Pasaron algunos meses, hasta que en agosto de ese año se atrevió a seguir su vida normalmente. Trabajó en Electricaribe, pero a los 6 meses renunció, pues un día de comisión por el barrio Nevada, unos hombres le dijeron que se fuera. Sin embargo, Dulvis no quiso quedarse como el camarón que se duerme y se lo lleva la corriente, según reza este refrán Cesariense, y con Lorena, una de sus hermanas reinició la venta de mercancía por las calles de Valledupar.

Así pasaron los días y los meses, hasta que conoció a don Sixto, un vallenato puro que le enseñó a fabricar artesanías. Ella comenzó a reciclar pedazos de madera y tablas de camas viejas, que luego pulía y calaba con herramientas que él le prestaba. Poco a poco aprendió a tallar y a pulir, hasta volverse experta en el arte de las manualidades y a fabricar llaveros, colgadores, portarretratos, entre otras tantas artesanías, en su casa de Valledupar, junto a otras mujeres, hombres y jóvenes víctimas del conflicto armado.

-No es un proceso fácil- dice. Sin embargo, esto le ha permitido combinar el arte con la paz y la vida, pues cada parte del proceso tiene su encanto: después de comprar retales en los aserraderos, se dispone a calar, pulir, cepillar y tallar sus artesanías. Prepara la pintura, ojalá roja, su color favorito, y el esmalte. Entonces, empieza a construir pequeños universos de madera cuyo proceso termina cuando graba con el lápiz eléctrico nombres sobre estas piezas artesanales y las cubre con plástico adherente. No cabe duda que Dulvis es como las palmeras del litoral que enfrentan las tormentas y no se quiebran.

Con esta labor artesanal ella volvió a consentir la idea de vivir. Fue alternándola con la actividad social: se vinculó a las mesas transicionales de víctimas y fundó en 2007 la Asociación Paz y Vida, que con ayuda del SENA capacita a personas en diferentes oficios como panadería, artesanías, peluquería, etc.: “Le pusimos así porque era como reivindicar un sentimiento. Cuando uno siente paz, tiene vida, y uno aprende a recordar sin dolor”, dice.
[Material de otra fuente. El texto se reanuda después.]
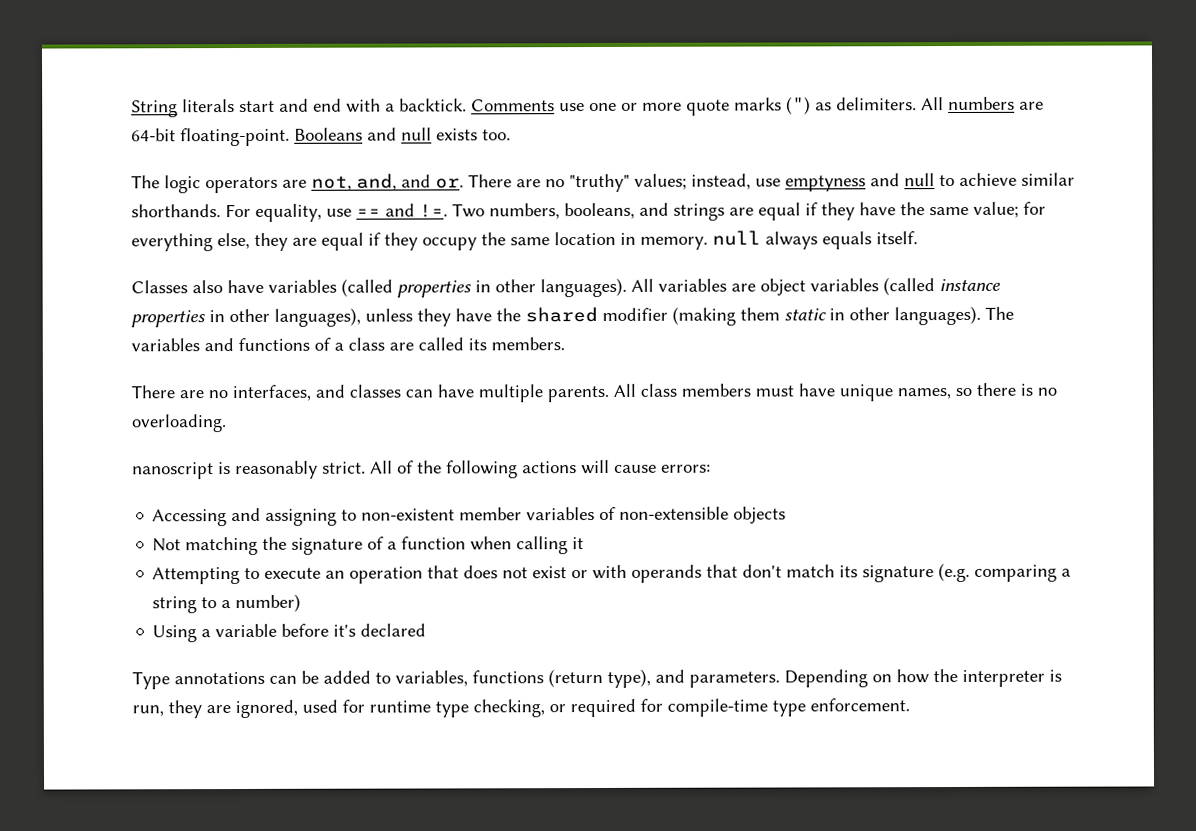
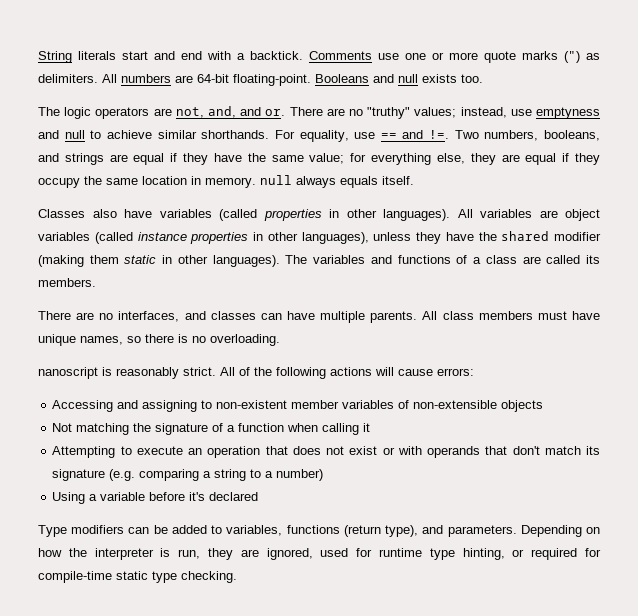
- Type annotations can be added to variables, functions (return type), and parameters.
+ Type modifiers can be added to variables, functions (return type), and parameters.
- Depending on how the interpreter is run, they are ignored, used for runtime type checking, or required for compile-time type enforcement.
+ Depending on how the interpreter is run, they are ignored, used for runtime type hinting, or required for compile-time static type checking.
Con el tiempo pudo exhibir y vender sus productos de manera informal en esquinas, estantes improvisados y ferias. “Abril es para nosotros la mejor época pues es cuando se realiza el festival vallenato y vienen muchos turistas”, dice la mujer que ha sabido replicar en pequeña escala, cajas, guacharacas, pilones y otros instrumentos propios de la cultura musical del Cesar.

El panorama para Dulvis ha mejorado: con un nombre simple y muy expresivo, “Artesanías vallenatas”, el negocio familiar del que también participan mujeres y hombres vulnerables, va creciendo. “Al día hacemos más o menos 30 artesanías pequeñas y unas 15 de las grandes. Me da mucha alegría que mi hija Lizeth también me ayuda”, cuenta con orgullo Dulvis.
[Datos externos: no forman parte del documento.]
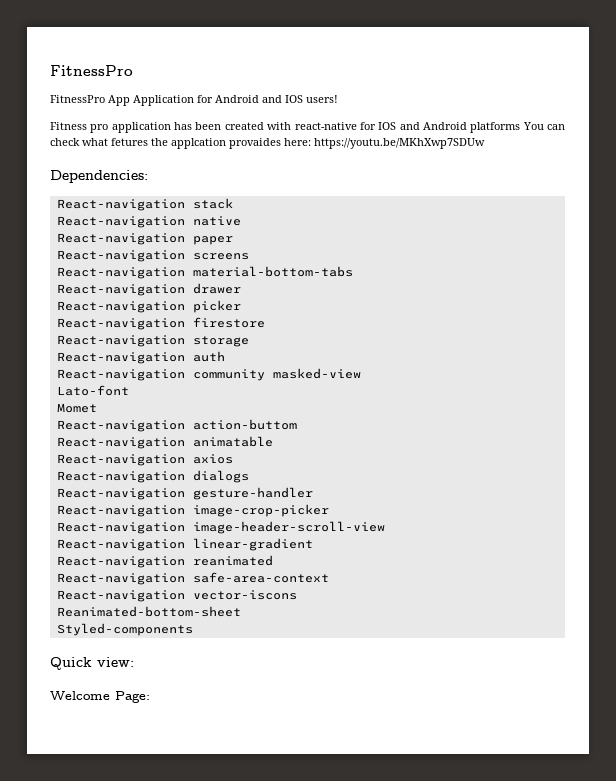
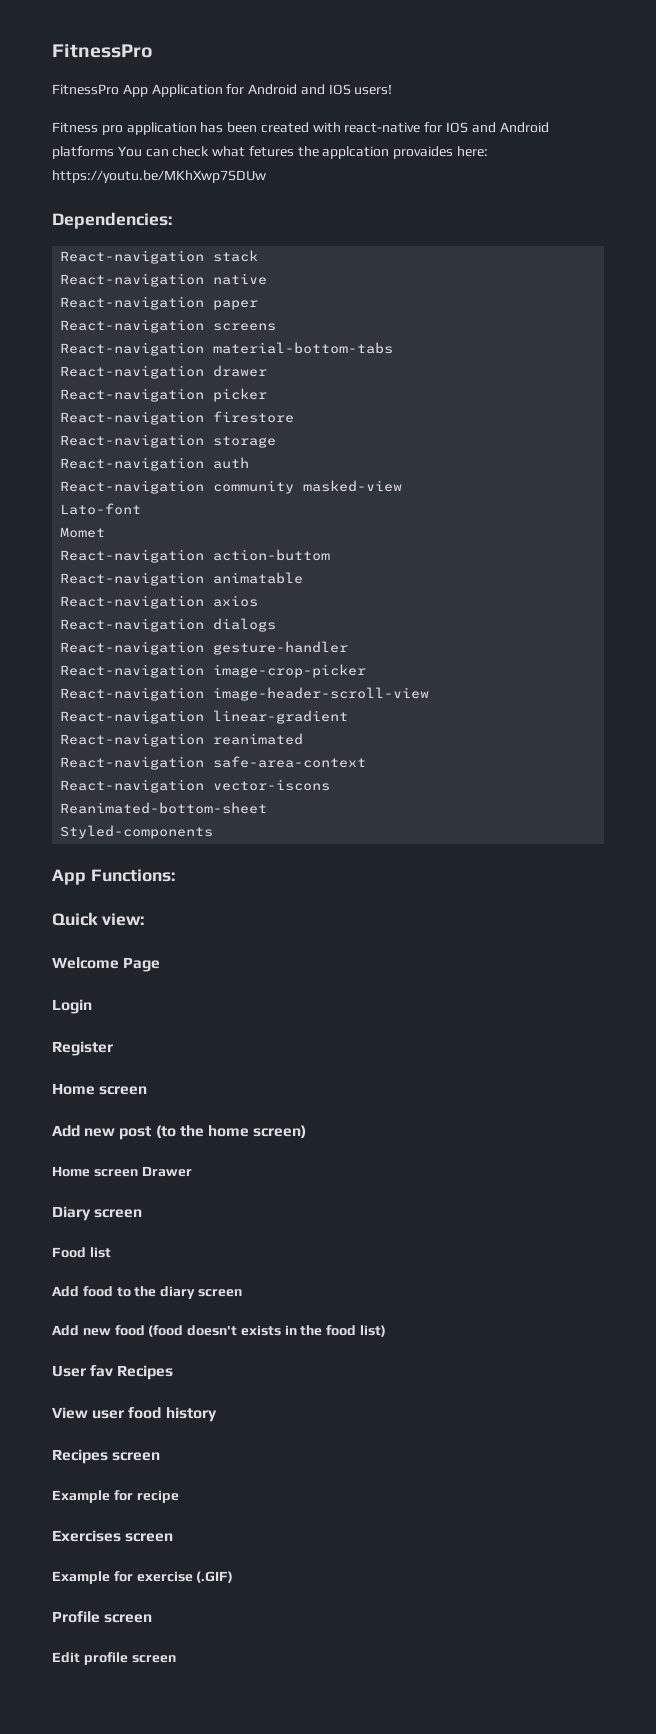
+ App Functions:
- Welcome Page:
+ Welcome Page
+ Login
+ Register
+ Home screen
+ Add new post (to the home screen)
+ Home screen Drawer
+ Diary screen
+ Food list
+ Add food to the diary screen
+ Add new food (food doesn't exists in the food list)
+ User fav Recipes
+ View user food history
+ Recipes screen
+ Example for recipe
+ Exercises screen
+ Example for exercise (.GIF)
+ Profile screen
+ Edit profile screen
Lizeth tiene 20 años, y cursa séptimo semestre de sociología en la Universidad Popular de Valledupar. Gracias al buen desempeño académico le ha hecho más liviana la carga económica de los estudios, pues solo paga 200 mil pesos por semestre. Como su madre, también canta y participa activamente de las actividades culturales de Valledupar.
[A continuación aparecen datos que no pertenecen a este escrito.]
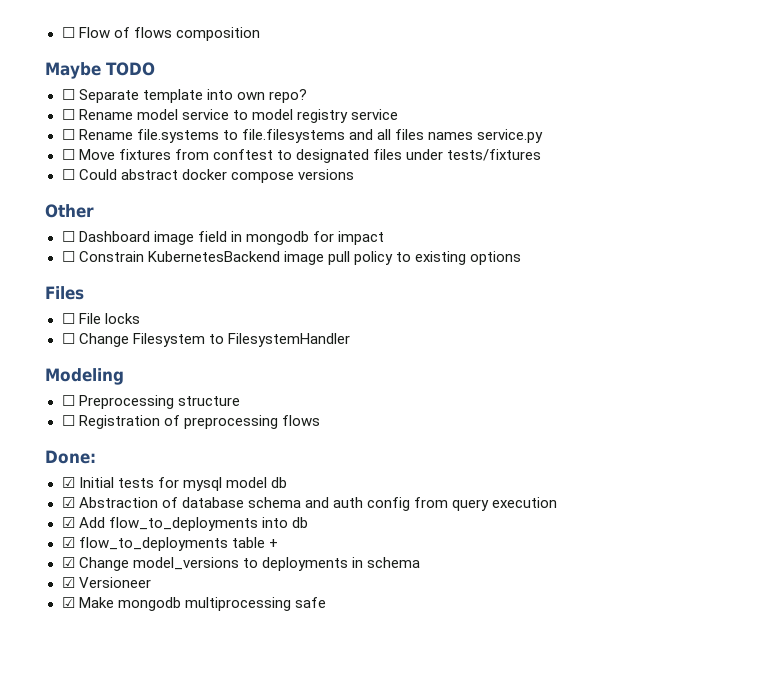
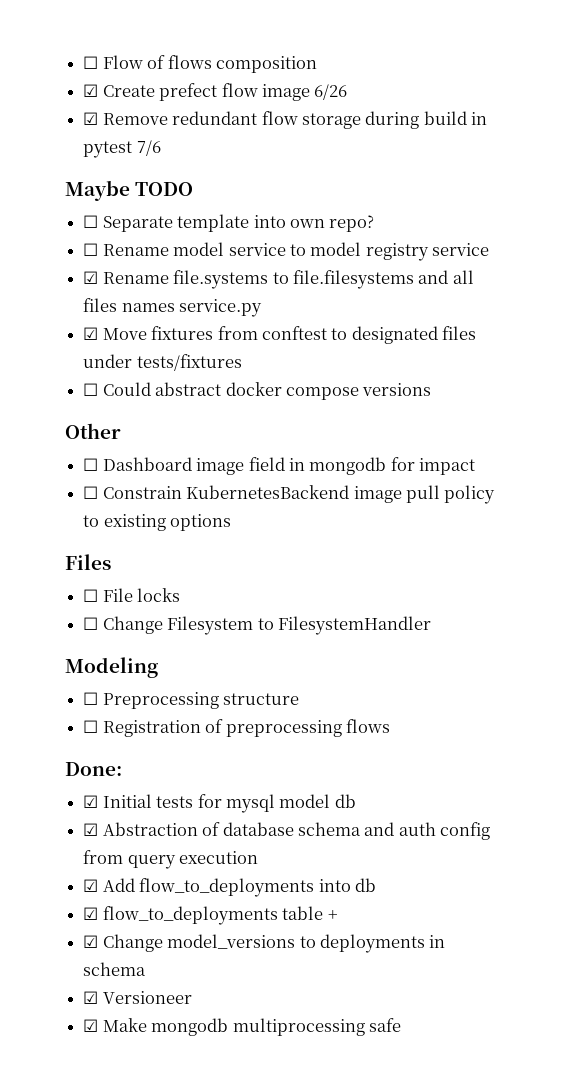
+ ☑ Create prefect flow image 6/26
+ ☑ Remove redundant flow storage during build in pytest 7/6
- ☐ Rename file.systems to file.filesystems and all files names service.py
+ ☑ Rename file.systems to file.filesystems and all files names service.py
- ☐ Move fixtures from conftest to designated files under tests/fixtures
+ ☑ Move fixtures from conftest to designated files under tests/fixtures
A comienzos de 2013, aconsejada por el personero de Valledupar que conocía su trabajo social en Paz y Vida, Dulvis decidió hacer la declaración y salió incluida en el Registro Único de Víctimas. Pronto recibirá su indemnización, con lo cual mejorará el negocio y abrirá más mercados.

Hoy, con 56 años sueña que a su departamento llegue la paz; mientras tanto, se prepara para un próximo día de trabajo artesanal que consiste en convertir retales, palos de escobas y otros desperdicios de madera, sucios y polvorientos, en hermosas artesanías.

A la hora de pulir y hacer los últimos retoques, Dulvis deja correr su voz como los arroyuelos de su natal San Juan en La Guajira y canta estribillos de Río Badillo, la canción del compositor vallenato Octavio Mesa, que han hecho célebre, Claudia de Colombia y los hermanos Zuleta, entre otros: “Oye el cantar de los campesinos, mira el turpial haciendo su nido. Mira aquella mariposa como juguetea a la orilla del rio, pero muéstrame una cosa que sea más hermosa que el cariño mío”.